### TASK INSTRUCTIONS
Set down the first line below and each line after it, ending with the one that holds "is well understood.". Pictures do not belong in the copy.

Extracted records
* * * * *

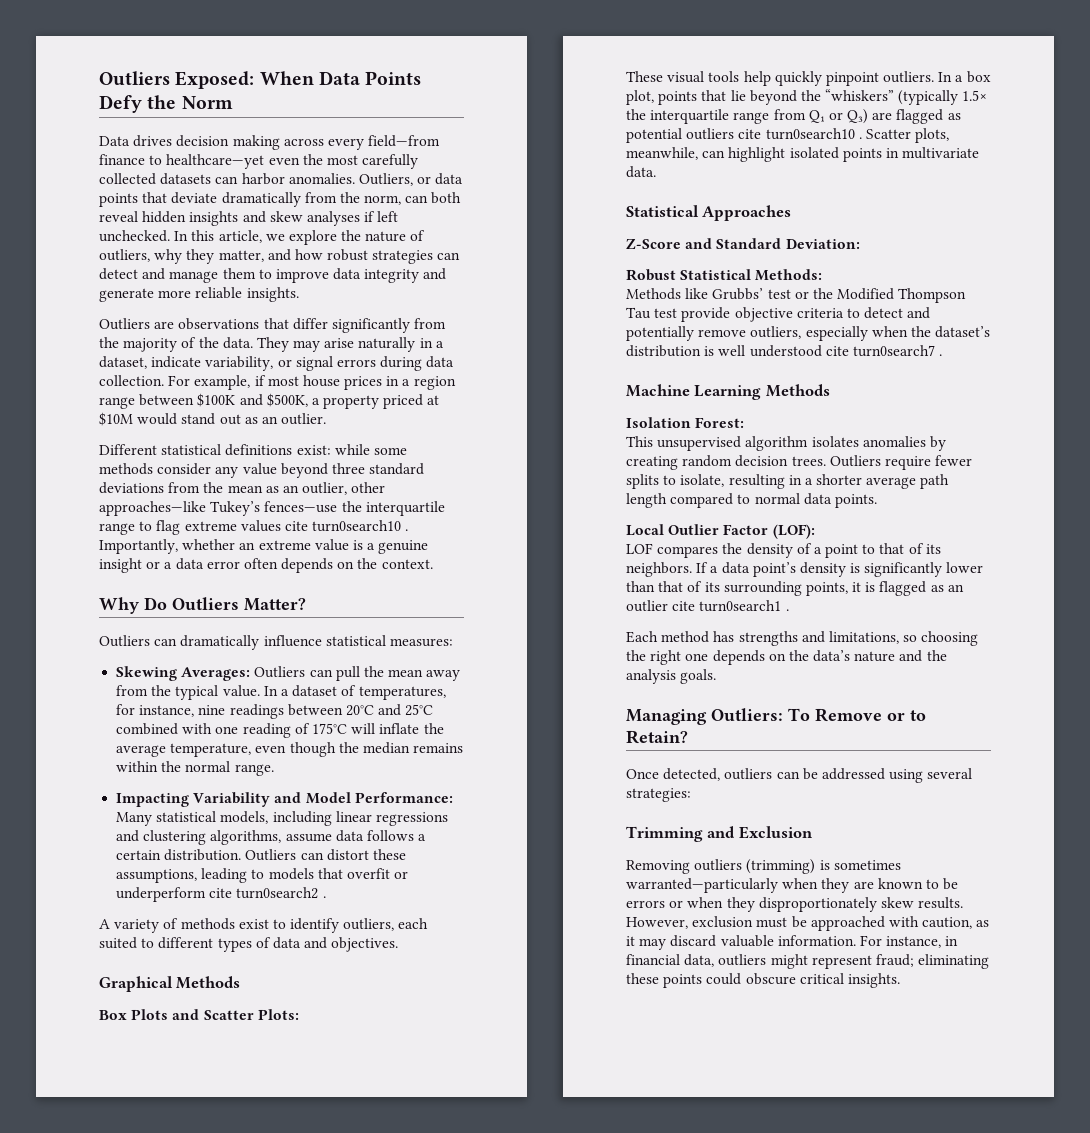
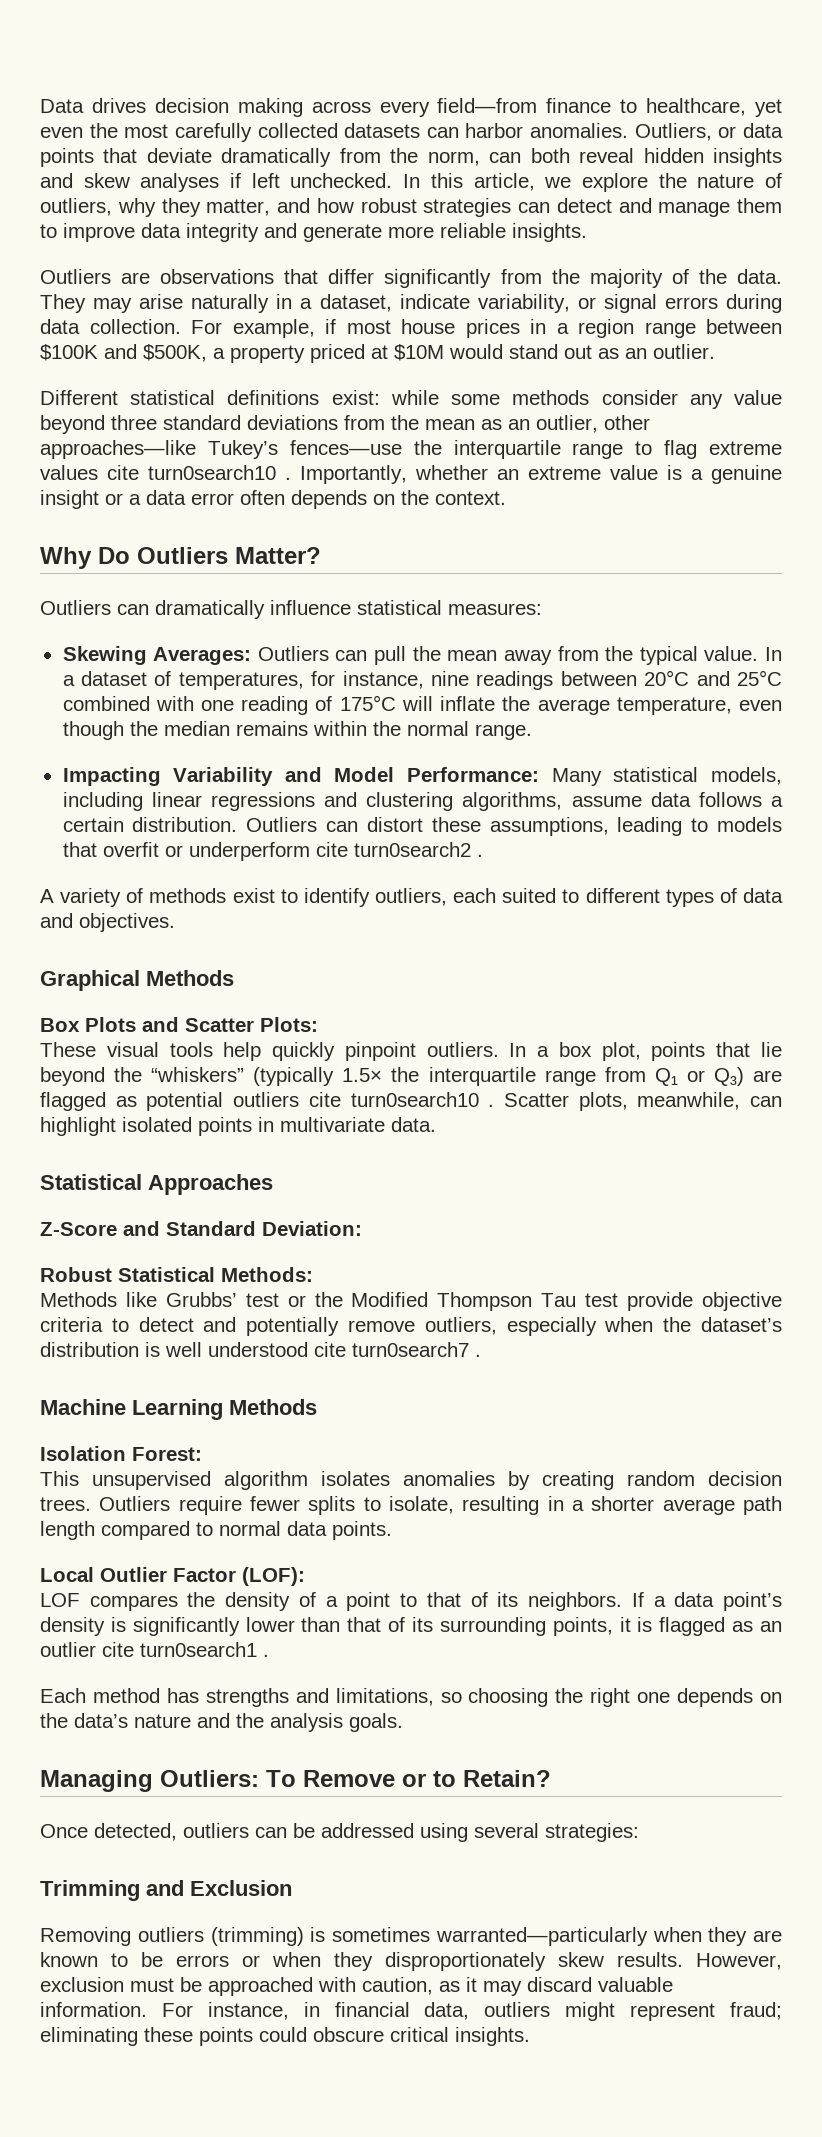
- Outliers Exposed: When Data Points Defy the Norm
- Data drives decision making across every field—from finance to healthcare—yet even the most carefully collected datasets can harbor anomalies.
+ Data drives decision making across every field—from finance to healthcare, yet even the most carefully collected datasets can harbor anomalies.

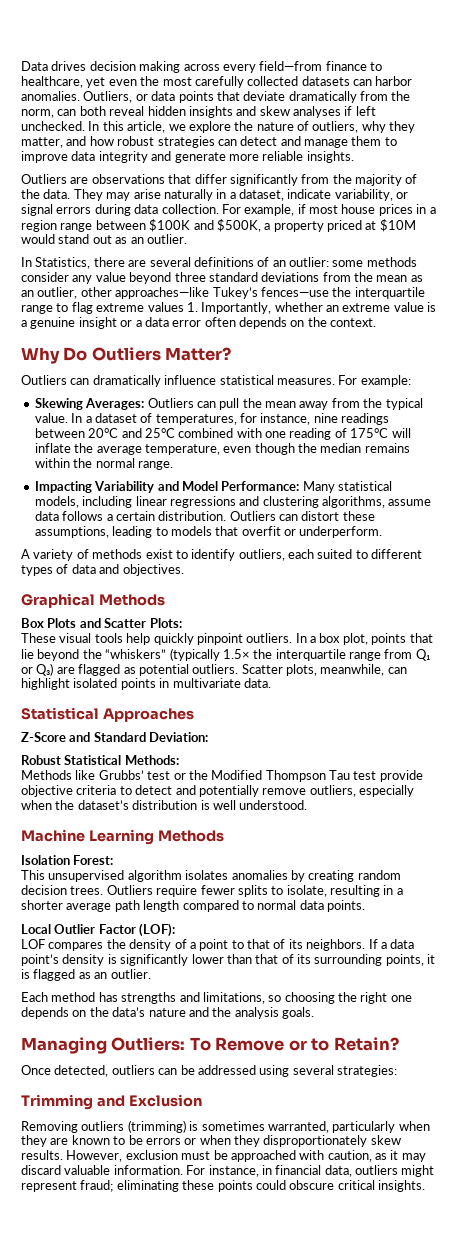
- Different statistical definitions exist: while some methods consider any value beyond three standard deviations from the mean as an outlier, other approaches—like Tukey’s fences—use the interquartile range to flag extreme values cite turn0search10 . Importantly, whether an extreme value is a genuine insight or a data error often depends on the context.
+ In Statistics, there are several definitions of an outlier: some methods consider any value beyond three standard deviations from the mean as an outlier, other approaches—like Tukey’s fences—use the interquartile range to flag extreme values 1. Importantly, whether an extreme value is a genuine insight or a data error often depends on the context.
- Outliers can dramatically influence statistical measures:
+ Outliers can dramatically influence statistical measures. For example:
- Outliers can distort these assumptions, leading to models that overfit or underperform cite turn0search2 .
+ Outliers can distort these assumptions, leading to models that overfit or underperform.
- In a box plot, points that lie beyond the “whiskers” (typically 1.5× the interquartile range from Q₁ or Q₃) are flagged as potential outliers cite turn0search10 .
+ In a box plot, points that lie beyond the “whiskers” (typically 1.5× the interquartile range from Q₁ or Q₃) are flagged as potential outliers.
- Methods like Grubbs’ test or the Modified Thompson Tau test provide objective criteria to detect and potentially remove outliers, especially when the dataset’s distribution is well understood cite turn0search7 .
+ Methods like Grubbs’ test or the Modified Thompson Tau test provide objective criteria to detect and potentially remove outliers, especially when the dataset’s distribution is well understood.
- If a data point’s density is significantly lower than that of its surrounding points, it is flagged as an outlier cite turn0search1 .
+ If a data point’s density is significantly lower than that of its surrounding points, it is flagged as an outlier.
- Removing outliers (trimming) is sometimes warranted—particularly when they are known to be errors or when they disproportionately skew results.
+ Removing outliers (trimming) is sometimes warranted, particularly when they are known to be errors or when they disproportionately skew results.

* * * * *

### SOLUTION FOR THIS PROBLEM
- Outliers Exposed: When Data Points Defy the Norm
- Data drives decision making across every field—from finance to healthcare—yet even the most carefully collected datasets can harbor anomalies.
+ Data drives decision making across every field—from finance to healthcare, yet even the most carefully collected datasets can harbor anomalies.

- Different statistical definitions exist: while some methods consider any value beyond three standard deviations from the mean as an outlier, other approaches—like Tukey’s fences—use the interquartile range to flag extreme values cite turn0search10 . Importantly, whether an extreme value is a genuine insight or a data error often depends on the context.
+ In Statistics, there are several definitions of an outlier: some methods consider any value beyond three standard deviations from the mean as an outlier, other approaches—like Tukey’s fences—use the interquartile range to flag extreme values 1. Importantly, whether an extreme value is a genuine insight or a data error often depends on the context.
- Outliers can dramatically influence statistical measures:
+ Outliers can dramatically influence statistical measures. For example:
- Outliers can distort these assumptions, leading to models that overfit or underperform cite turn0search2 .
+ Outliers can distort these assumptions, leading to models that overfit or underperform.
- In a box plot, points that lie beyond the “whiskers” (typically 1.5× the interquartile range from Q₁ or Q₃) are flagged as potential outliers cite turn0search10 .
+ In a box plot, points that lie beyond the “whiskers” (typically 1.5× the interquartile range from Q₁ or Q₃) are flagged as potential outliers.
- Methods like Grubbs’ test or the Modified Thompson Tau test provide objective criteria to detect and potentially remove outliers, especially when the dataset’s distribution is well understood cite turn0search7 .
+ Methods like Grubbs’ test or the Modified Thompson Tau test provide objective criteria to detect and potentially remove outliers, especially when the dataset’s distribution is well understood.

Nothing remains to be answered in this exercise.